### How to complete this task
Without the pictures, write out all the lines below exactly as they appear.

### Material to process
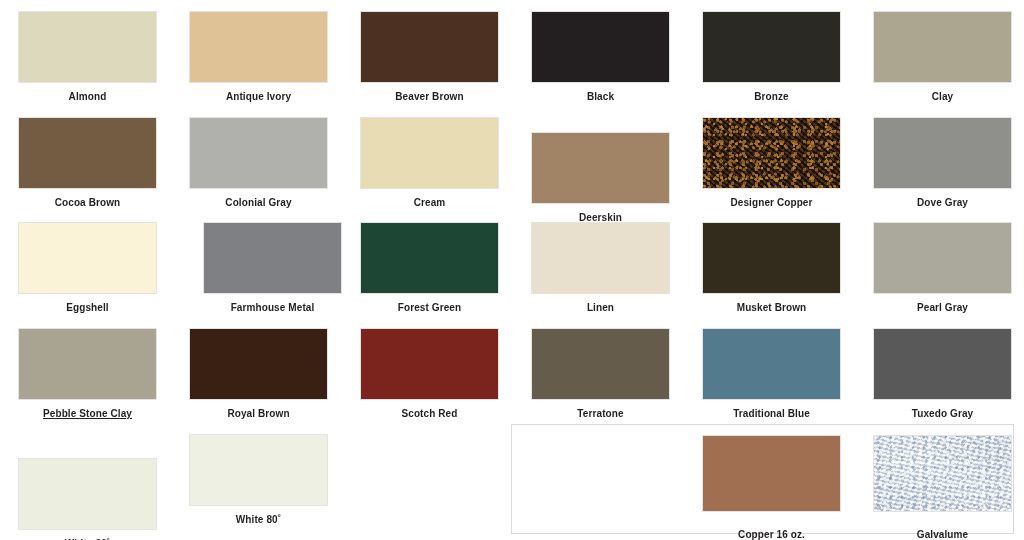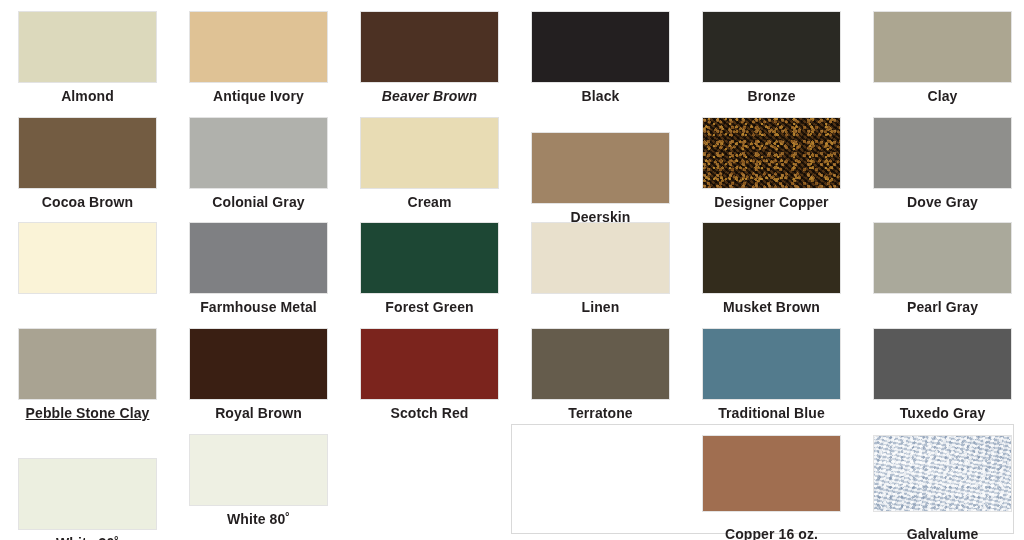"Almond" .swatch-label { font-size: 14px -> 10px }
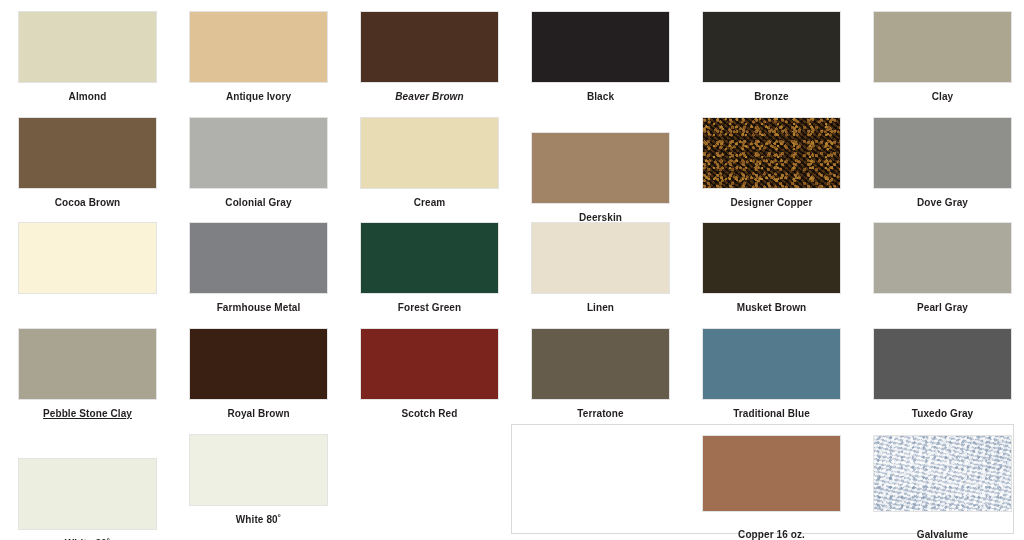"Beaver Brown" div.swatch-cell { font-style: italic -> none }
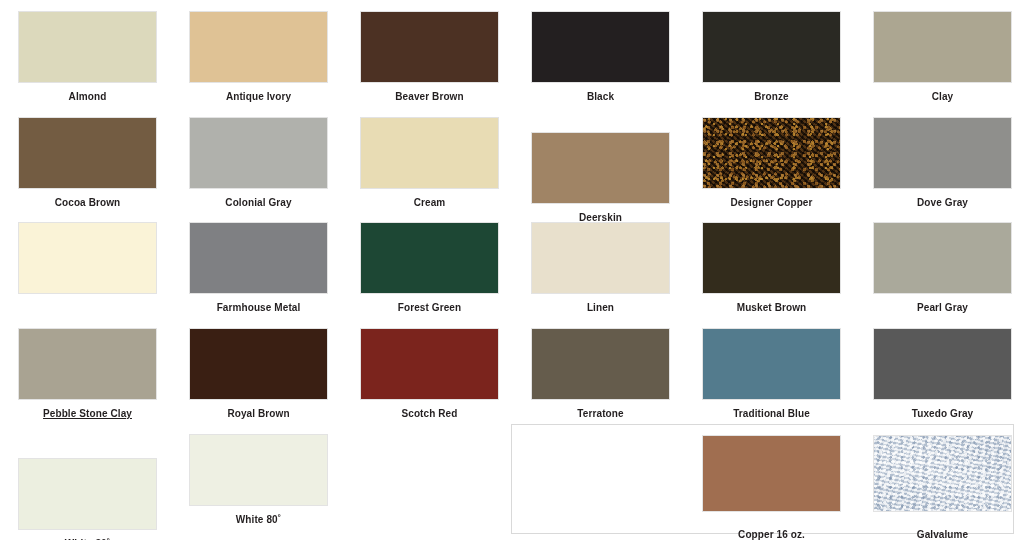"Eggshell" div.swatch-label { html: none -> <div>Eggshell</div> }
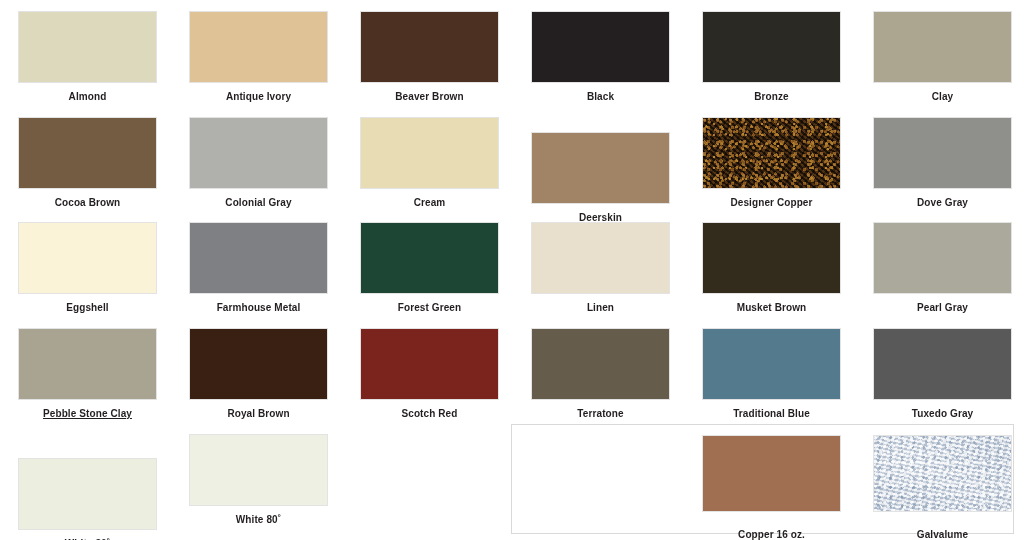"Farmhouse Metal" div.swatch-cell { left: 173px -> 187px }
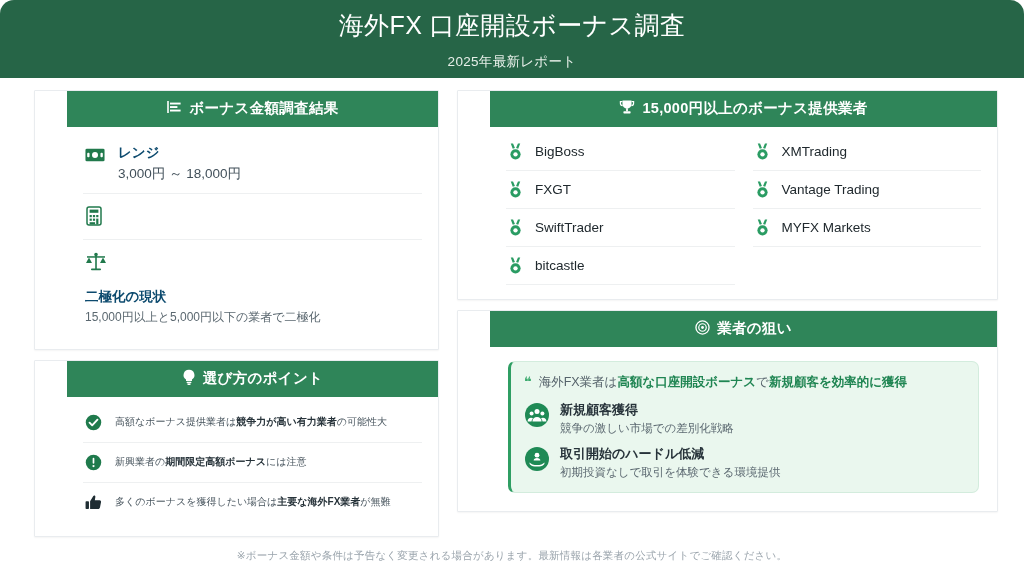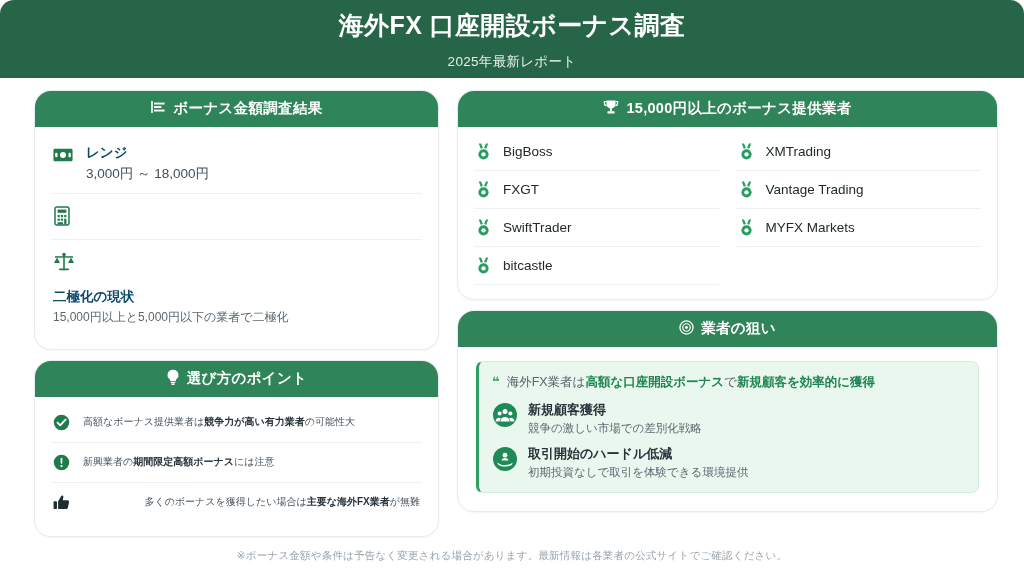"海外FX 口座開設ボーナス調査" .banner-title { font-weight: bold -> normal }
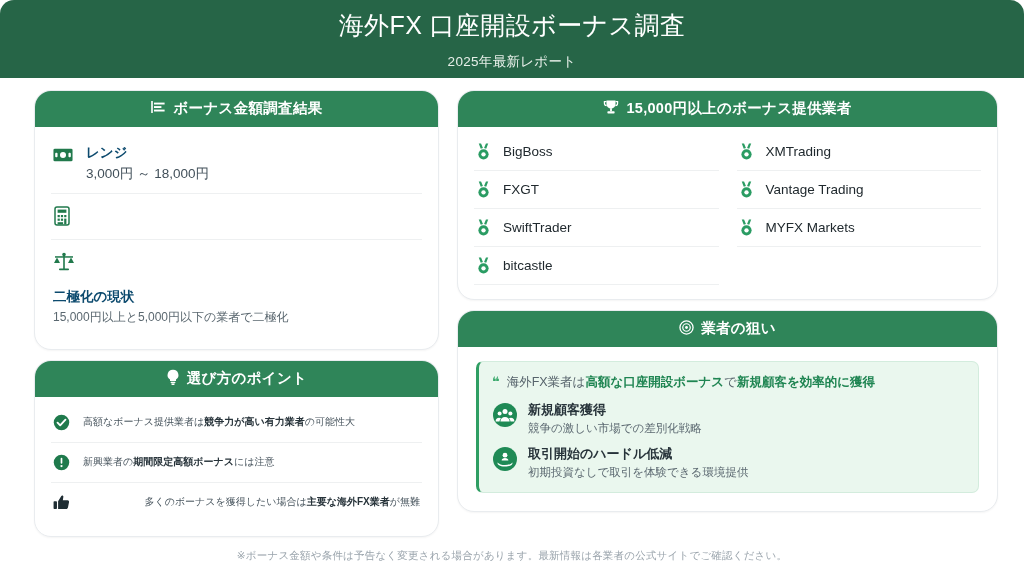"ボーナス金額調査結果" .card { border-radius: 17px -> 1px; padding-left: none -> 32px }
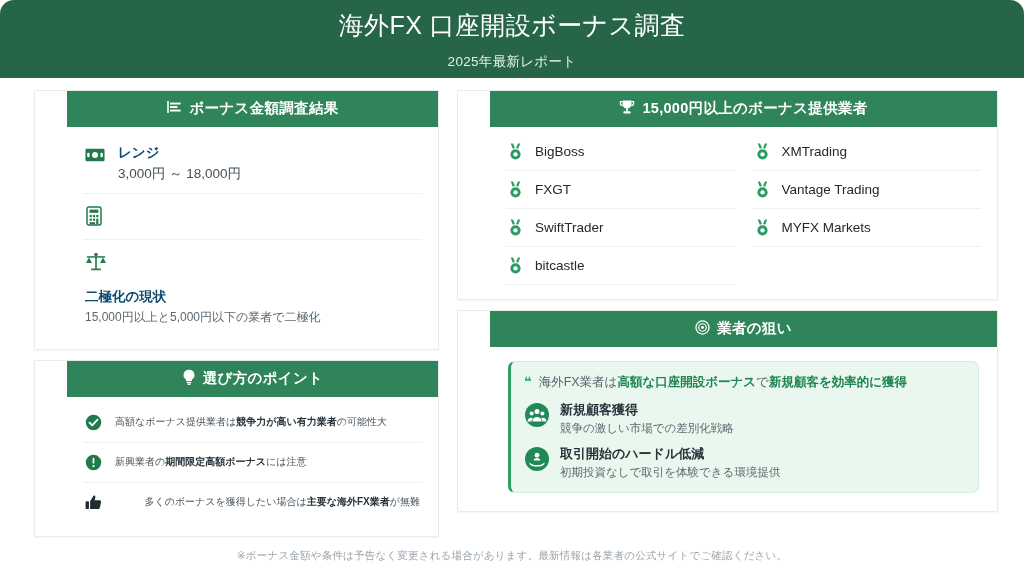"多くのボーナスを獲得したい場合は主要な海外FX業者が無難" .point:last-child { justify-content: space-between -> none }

### Solution for this problem
"Almond" .swatch-label { font-size: 14px -> 10px }
"Beaver Brown" div.swatch-cell { font-style: italic -> none }
"Eggshell" div.swatch-label { html: none -> <div>Eggshell</div> }
"Farmhouse Metal" div.swatch-cell { left: 173px -> 187px }
"海外FX 口座開設ボーナス調査" .banner-title { font-weight: bold -> normal }
"ボーナス金額調査結果" .card { border-radius: 17px -> 1px; padding-left: none -> 32px }
"多くのボーナスを獲得したい場合は主要な海外FX業者が無難" .point:last-child { justify-content: space-between -> none }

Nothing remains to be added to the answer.